Programme note
Ludwig van Beethoven (1770-1827)
Symphony No 7 in A major, Op 92 (1813)
Listen to an excerpt
Poco sostenuto - Vivace
Allegretto
Presto
Allegro con brio
Wagner, in tribute to the relentless rhythmic vitality of Beethoven’s Seventh Symphony, hailed it as the "apotheosis of the dance." The same, with more justification, could be said of Stravinsky’s Rite of Spring, since it was intentionally written as dance music. Separated from each other by exactly a hundred years, each work could be called the rhythmic ne plus ultra of its time. The Rite caused a riot in Paris in 1913. The premiere of the Seventh Symphony in Vienna in 1813 convinced some listeners that Beethoven had gone mad, though its unstoppable verve, exhilarating yet awesome, prompted others to assume that it was inspired (like the Battle Symphony, included in the same programme) by the retreat of Napoleon and the promise of European peace. The concert in which it was first performed, indeed, was for the benefit of Austrian and Bavarian soldiers wounded at the battle of Hanau.

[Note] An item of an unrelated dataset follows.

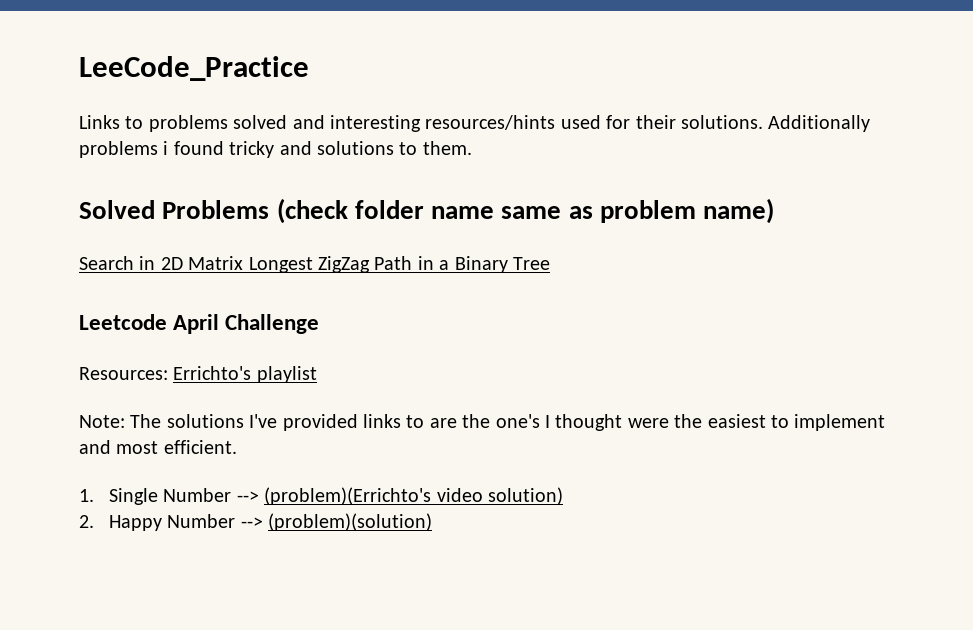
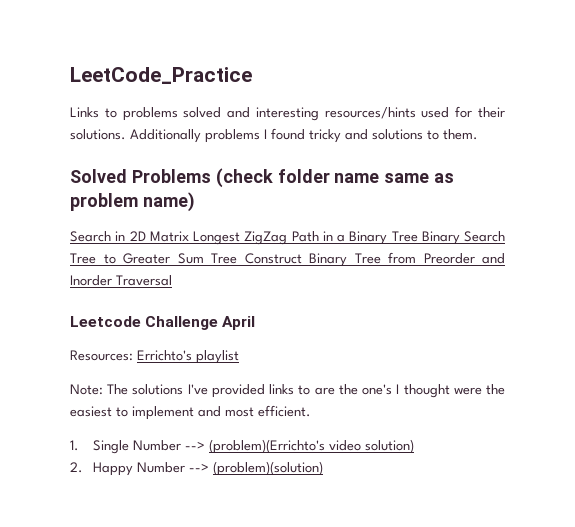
[79,56,309,81] LeeCode_Practice -> [70,67,252,84] LeetCode_Practice
[163,141,169,155] i -> [264,129,267,139] I
(550, 263) none -> [421,231,505,245] [70,252,505,267] [70,275,172,286] Binary Search Tree to Greater Sum Tree Construct Binary Tree from Preorder and Inorder Traversal
(167, 322) none -> [145,316,219,330] Challenge
[225,314,320,334] Challenge -> (256, 323) none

In itself, the music is never peaceful. There is scarcely a moment when the work is at rest. Even the slow movement proceeds with an inexorable tread, based on a repeated rhythm that shifts from section to section of the orchestra and is never absent. Each of the four movements, in fact, has its own dominating pulse. Unlike the Fifth Symphony, which moves steadily towards final triumph, the Seventh is a study in circling motion.
The big opening chords, followed by repeatedly rising scales for the strings that will ferociously return at top speed towards the end of the finale, create an impression of size and grandeur. Thereafter the swinging rhythm of the vivace section of the first movement acts like a dynamo that is never switched off. It even seethes softly throughout a famously extended passage for cellos and basses, before erupting with renewed force and whooping horns in the closing bars.
After the major-key brilliance of the first movement, the minor-key melancholy of its successor - audible in its very opening note - sounds funereal. Yet the pace is too fast for a funeral march, even if the structure is similar to that of the marcia funebre in the 'Eroica' symphony. There is solemnity here, rather than grief. The middle section, with its clarinet melody, is wistful, but the pulse is what matters and it underpins every change of mood and colour.
In the scherzo, the fast circling motion resumes. Since this is one of Beethoven’s extended scherzos with two separate trio sections - and, at the very end, an attempt to launch a third one - repetition is strongly emphasised. The rhythms continue to heave until five whiplash chords sever the continuity. But in the finale, described by Edinburgh's distinguished musical authority Donald Francis Tovey as a "triumph of Bacchic fury," it immediately resumes. Here, in the ceaseless interplay of short motifs and grinding repetitions, we are made more than ever aware of Beethoven’s obsessiveness, until the music finally hurtles into the abyss.